• [Activity]
For each line of the listing below that contains the string "ffffff", copy the line.

• [Data listing]
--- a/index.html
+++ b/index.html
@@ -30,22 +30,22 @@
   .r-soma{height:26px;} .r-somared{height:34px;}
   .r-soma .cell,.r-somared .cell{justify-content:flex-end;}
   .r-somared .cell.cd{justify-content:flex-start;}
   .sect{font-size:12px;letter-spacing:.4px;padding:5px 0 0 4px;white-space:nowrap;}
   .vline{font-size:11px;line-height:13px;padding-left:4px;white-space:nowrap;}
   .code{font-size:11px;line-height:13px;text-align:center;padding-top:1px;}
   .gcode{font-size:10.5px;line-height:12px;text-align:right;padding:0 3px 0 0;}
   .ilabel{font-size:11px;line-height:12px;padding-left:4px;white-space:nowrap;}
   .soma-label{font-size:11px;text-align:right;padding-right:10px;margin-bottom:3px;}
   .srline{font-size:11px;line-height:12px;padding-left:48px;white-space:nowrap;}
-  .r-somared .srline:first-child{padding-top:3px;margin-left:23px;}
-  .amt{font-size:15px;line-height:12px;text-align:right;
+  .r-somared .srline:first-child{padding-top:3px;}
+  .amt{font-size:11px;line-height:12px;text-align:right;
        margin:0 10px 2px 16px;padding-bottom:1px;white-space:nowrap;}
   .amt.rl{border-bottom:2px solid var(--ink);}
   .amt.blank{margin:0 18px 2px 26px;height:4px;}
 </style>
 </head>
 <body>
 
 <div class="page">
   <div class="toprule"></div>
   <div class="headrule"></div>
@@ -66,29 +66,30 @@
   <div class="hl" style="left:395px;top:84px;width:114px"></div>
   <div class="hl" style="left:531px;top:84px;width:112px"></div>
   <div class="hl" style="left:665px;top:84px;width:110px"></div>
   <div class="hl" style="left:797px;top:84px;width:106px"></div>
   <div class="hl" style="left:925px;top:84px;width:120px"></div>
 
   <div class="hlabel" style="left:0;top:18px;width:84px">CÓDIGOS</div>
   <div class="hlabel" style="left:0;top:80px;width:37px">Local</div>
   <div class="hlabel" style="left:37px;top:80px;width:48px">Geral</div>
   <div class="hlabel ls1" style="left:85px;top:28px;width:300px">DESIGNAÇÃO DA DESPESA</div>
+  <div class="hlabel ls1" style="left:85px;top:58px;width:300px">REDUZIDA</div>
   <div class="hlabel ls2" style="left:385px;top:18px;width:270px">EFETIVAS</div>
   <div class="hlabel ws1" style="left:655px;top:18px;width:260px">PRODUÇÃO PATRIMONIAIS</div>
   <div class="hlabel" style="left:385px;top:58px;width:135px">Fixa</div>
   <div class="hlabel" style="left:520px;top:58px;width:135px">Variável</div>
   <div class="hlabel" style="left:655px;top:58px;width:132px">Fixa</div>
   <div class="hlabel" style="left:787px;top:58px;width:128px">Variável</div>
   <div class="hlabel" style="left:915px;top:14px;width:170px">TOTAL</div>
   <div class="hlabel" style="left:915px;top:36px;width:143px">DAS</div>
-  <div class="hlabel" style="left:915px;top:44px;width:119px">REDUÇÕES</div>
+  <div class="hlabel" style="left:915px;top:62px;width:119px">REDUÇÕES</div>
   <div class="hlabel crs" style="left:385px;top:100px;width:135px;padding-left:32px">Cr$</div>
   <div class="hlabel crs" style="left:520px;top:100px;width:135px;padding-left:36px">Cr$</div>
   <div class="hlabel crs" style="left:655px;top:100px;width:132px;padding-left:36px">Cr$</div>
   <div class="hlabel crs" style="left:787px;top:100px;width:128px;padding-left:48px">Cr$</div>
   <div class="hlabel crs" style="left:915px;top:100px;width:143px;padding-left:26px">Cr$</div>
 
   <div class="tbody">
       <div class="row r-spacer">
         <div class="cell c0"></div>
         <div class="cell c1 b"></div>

* * *

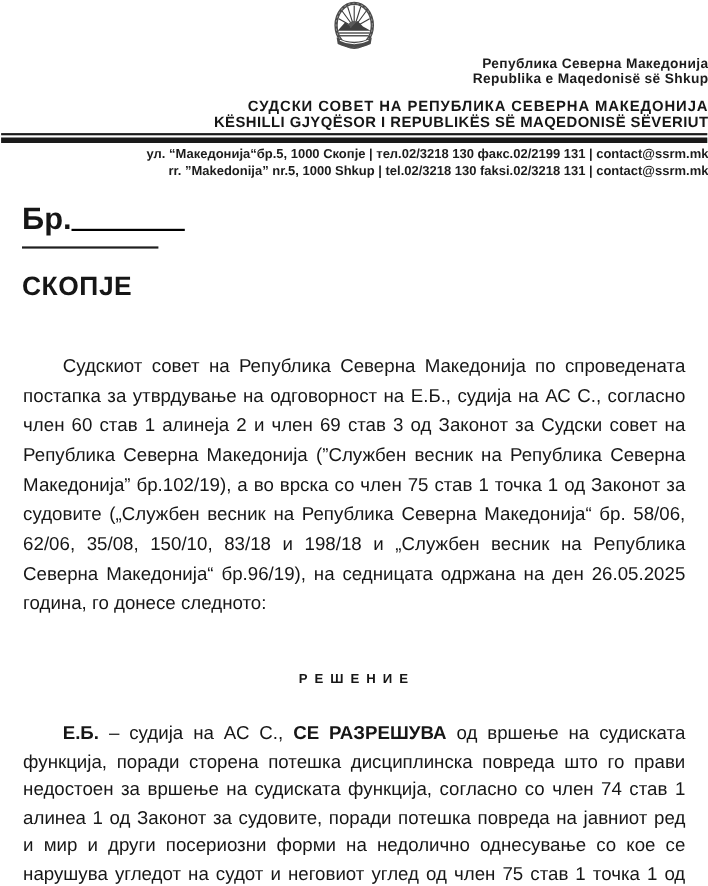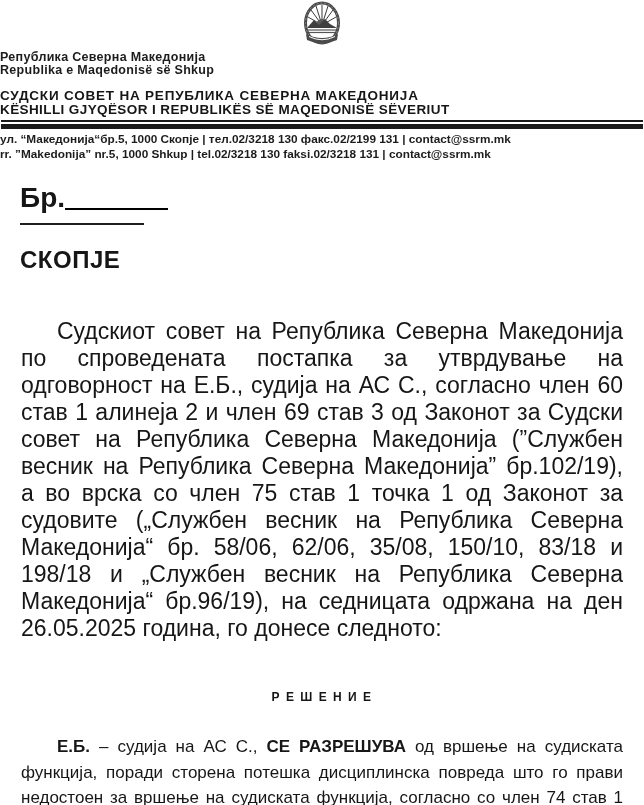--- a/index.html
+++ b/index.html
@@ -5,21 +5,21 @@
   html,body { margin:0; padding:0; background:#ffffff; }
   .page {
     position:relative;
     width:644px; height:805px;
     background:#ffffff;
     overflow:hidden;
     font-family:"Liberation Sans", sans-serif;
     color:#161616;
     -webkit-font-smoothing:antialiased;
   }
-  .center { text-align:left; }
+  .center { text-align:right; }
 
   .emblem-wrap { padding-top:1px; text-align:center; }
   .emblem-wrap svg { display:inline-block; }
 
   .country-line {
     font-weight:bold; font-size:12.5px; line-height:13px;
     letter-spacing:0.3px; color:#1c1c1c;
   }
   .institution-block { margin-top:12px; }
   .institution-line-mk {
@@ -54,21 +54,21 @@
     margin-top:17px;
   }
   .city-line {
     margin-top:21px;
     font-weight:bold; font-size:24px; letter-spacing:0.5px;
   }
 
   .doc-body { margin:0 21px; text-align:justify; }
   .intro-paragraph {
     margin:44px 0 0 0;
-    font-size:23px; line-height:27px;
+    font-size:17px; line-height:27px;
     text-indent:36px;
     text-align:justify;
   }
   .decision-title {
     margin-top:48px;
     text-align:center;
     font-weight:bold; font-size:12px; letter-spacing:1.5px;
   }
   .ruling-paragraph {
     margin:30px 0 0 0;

==

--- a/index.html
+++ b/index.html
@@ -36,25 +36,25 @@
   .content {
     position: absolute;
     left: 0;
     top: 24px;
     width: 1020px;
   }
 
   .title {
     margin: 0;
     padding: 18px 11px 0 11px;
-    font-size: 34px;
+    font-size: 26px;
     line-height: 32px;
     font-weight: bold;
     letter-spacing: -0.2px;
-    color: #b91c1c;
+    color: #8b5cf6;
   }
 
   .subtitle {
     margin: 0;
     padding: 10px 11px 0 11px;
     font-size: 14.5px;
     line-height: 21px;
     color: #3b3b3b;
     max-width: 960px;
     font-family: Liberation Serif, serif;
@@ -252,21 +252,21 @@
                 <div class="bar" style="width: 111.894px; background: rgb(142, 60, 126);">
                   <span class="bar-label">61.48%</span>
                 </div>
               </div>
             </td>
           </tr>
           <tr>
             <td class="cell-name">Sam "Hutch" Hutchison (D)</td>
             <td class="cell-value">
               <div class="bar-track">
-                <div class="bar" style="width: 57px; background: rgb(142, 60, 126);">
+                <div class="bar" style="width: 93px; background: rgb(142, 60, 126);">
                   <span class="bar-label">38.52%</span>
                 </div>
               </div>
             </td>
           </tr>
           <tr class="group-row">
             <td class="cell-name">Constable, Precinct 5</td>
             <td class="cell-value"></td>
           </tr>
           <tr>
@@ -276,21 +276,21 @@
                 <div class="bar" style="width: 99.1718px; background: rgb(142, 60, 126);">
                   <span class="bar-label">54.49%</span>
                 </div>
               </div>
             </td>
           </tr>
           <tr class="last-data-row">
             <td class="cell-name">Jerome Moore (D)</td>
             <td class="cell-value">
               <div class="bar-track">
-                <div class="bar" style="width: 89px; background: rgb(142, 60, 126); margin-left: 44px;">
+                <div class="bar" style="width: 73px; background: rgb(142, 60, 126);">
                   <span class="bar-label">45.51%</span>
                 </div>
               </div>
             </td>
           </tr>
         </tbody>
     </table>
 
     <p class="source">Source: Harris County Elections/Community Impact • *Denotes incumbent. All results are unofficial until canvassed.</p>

• [Exercise result]
   html,body { margin:0; padding:0; background:#ffffff; }
     background:#ffffff;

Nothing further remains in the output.